"I vaguely recall the Turn Coordinator was useless over rate one and certainly completely cactus in a spin as it can display a turn in the wrong direction. It was never designed for unusual attitude flying. It was designed as a simple method for a non instrument rated pilot to make rate one turns using rudder alone - no aileron."
I believe the above comments are in error. The truth is almost exactly the opposite.
See John S Denker's superb flight-training-and-physics website "See How It Flies":
See How It Flies and
*6**Angle of Attack Stability, Trim, and Spiral Dives
6.2.4 Recovering From a Spiral Dive
"If you don’t have good outside references, you should not rely on the attitude indicator (artificial horizon). The attitude indicator contains a gyro mounted on ordinary mortal gimbals, which can only accommodate a limited range of pitch and bank angles. A steep spiral can easily cause the gyro to tumble, whereupon it will need several minutes of relatively straight and level flying before it can re-erect itself. Military aircraft have non-tumbling attitude indicators, but you’re not likely to find such things in a rented Skyhawk. Therefore, you should roll the wings level by reference to the rate-of-turn gyro.8 Being a rate gyro (as opposed to a free gyro) it has no gimbals, and therefore can’t possibly suffer from gimbal lock." And "8. That is, the turn needle or turn coordinator, whichever you happen to have."

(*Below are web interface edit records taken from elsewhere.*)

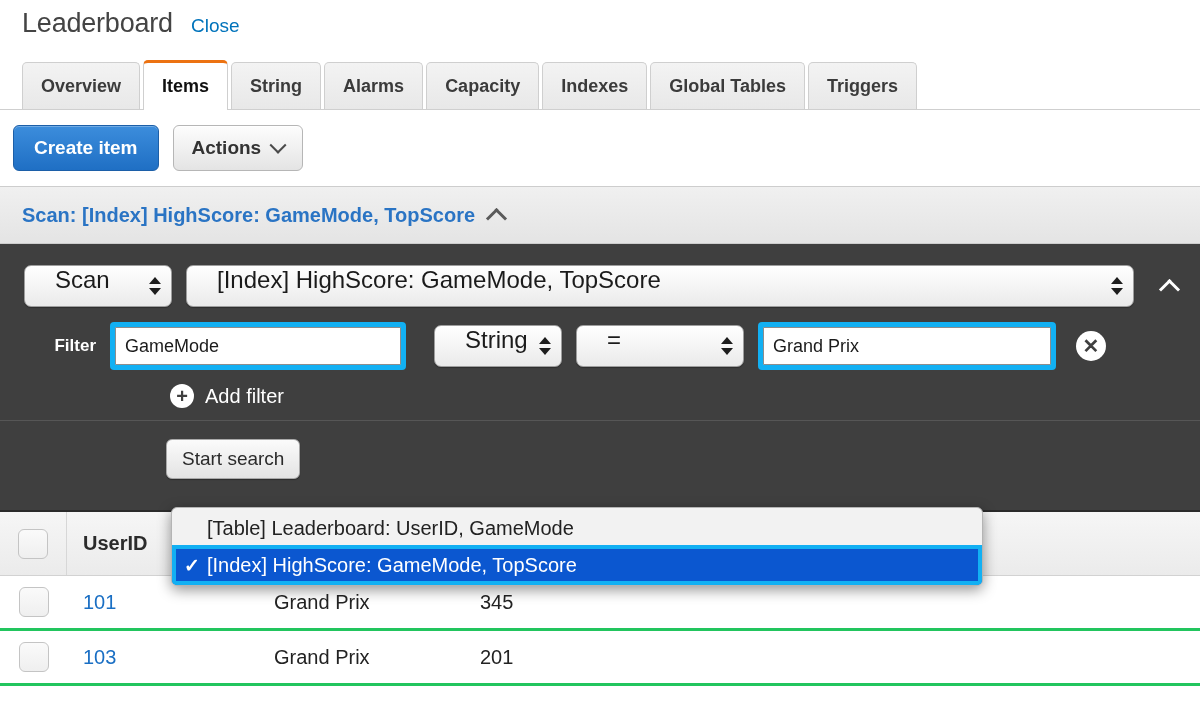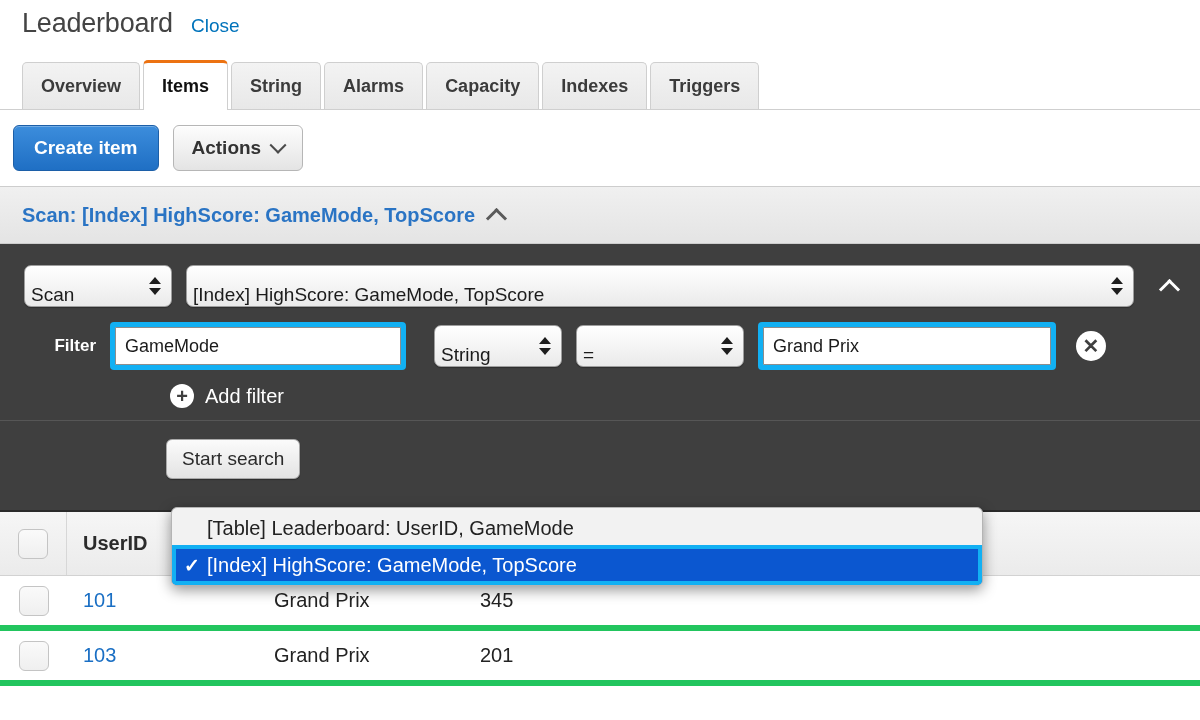--- a/index.html
+++ b/index.html
@@ -409,6 +409,9 @@
       <span>Indexes</span>
     </div>
   <div class="tab">
+      <span>Global Tables</span>
+    </div>
+  <div class="tab">
       <span>Triggers</span>
     </div>
 </div>

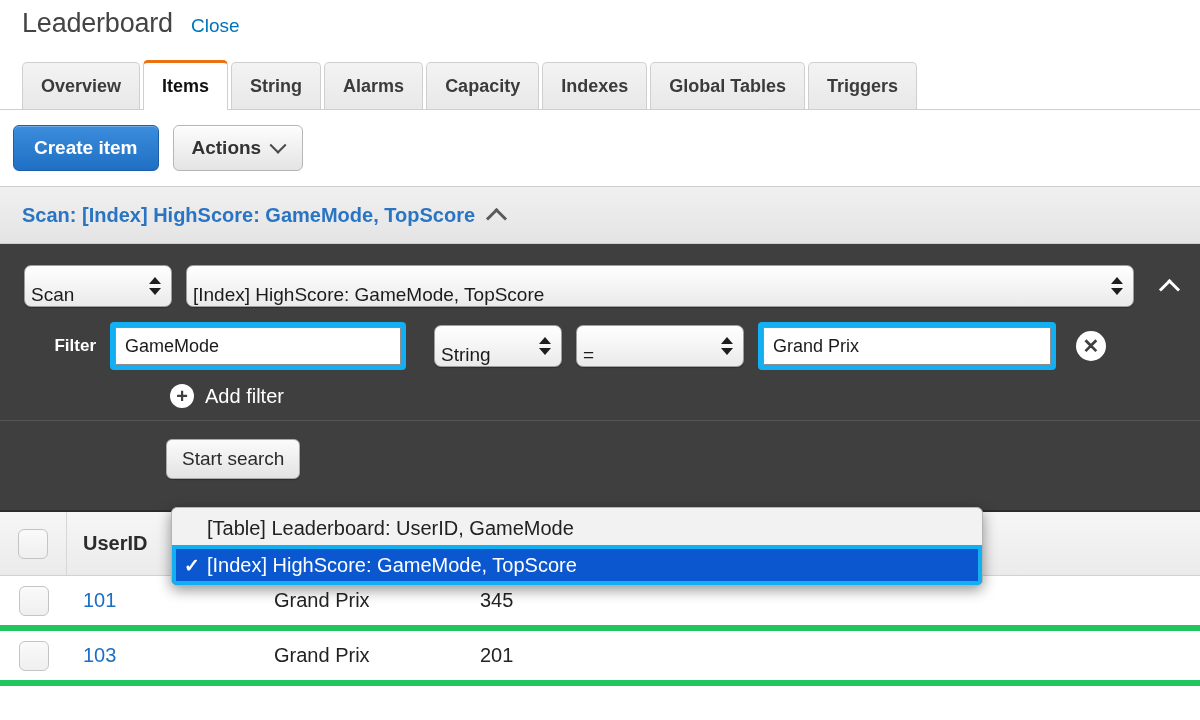--- a/index.html
+++ b/index.html
@@ -156,13 +156,13 @@
   .select-ctl {
     position: relative;
     display: flex;
-    align-items: flex-end;
+    align-items: flex-start;
     background: linear-gradient(to bottom, #ffffff 0%, #eaeaea 100%);
     border: 1px solid #9e9e9e;
     border-radius: 7px;
-    font-size: 19px;
+    font-size: 24px;
     color: #1b1b1b;
-    padding: 0 34px 0 6px;
+    padding: 0 34px 0 30px;
     height: 42px;
     cursor: pointer;
     box-shadow: 0 1px 1px rgba(0,0,0,0.28);

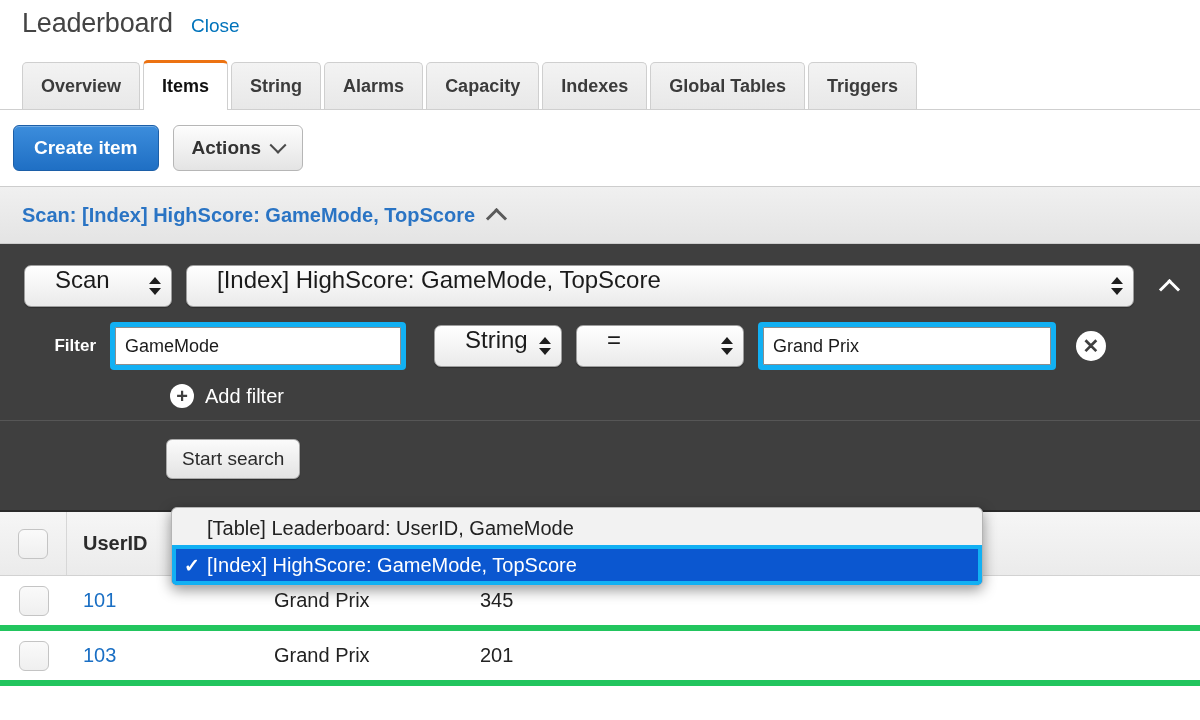--- a/index.html
+++ b/index.html
@@ -369,7 +369,7 @@
   .res-row {
     display: flex;
     height: 55px;
-    border-bottom: 6px solid #22c55e;
+    border-bottom: 3px solid #22c55e;
   }
   .res-row .cell { color: #232323; }
   .link-cell { color: #1a6fc4 !important; cursor: pointer; }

I'd say that by sensing roll as well as yaw, the "turn coordinator" gives a quicker indication when an aircraft starts rolling into a turn, and also helps a pilot not "overshoot" when rolling back to wings-level with a substantial roll rate, after an accidental excursion to a steep bank. Really I'd say that it's in unusual attitude recovery that the mixed yaw-roll sensing offers the greatest benefits-- other than inverted spins and perhaps other negatively-loaded maneuvers (sustained inverted flight on instruments?!!)
Certainly I've never seen a turn coordinator be disturbed by steep turns-- it may be pegged, but then as the bank angle is reduced, it comes off the peg like it should.
In an upright spin, the direction of roll and yaw are the same, and the turn coordinator reads correctly. Meaning the gyro part of the indicator, not the ball. Forget about the ball in a spin.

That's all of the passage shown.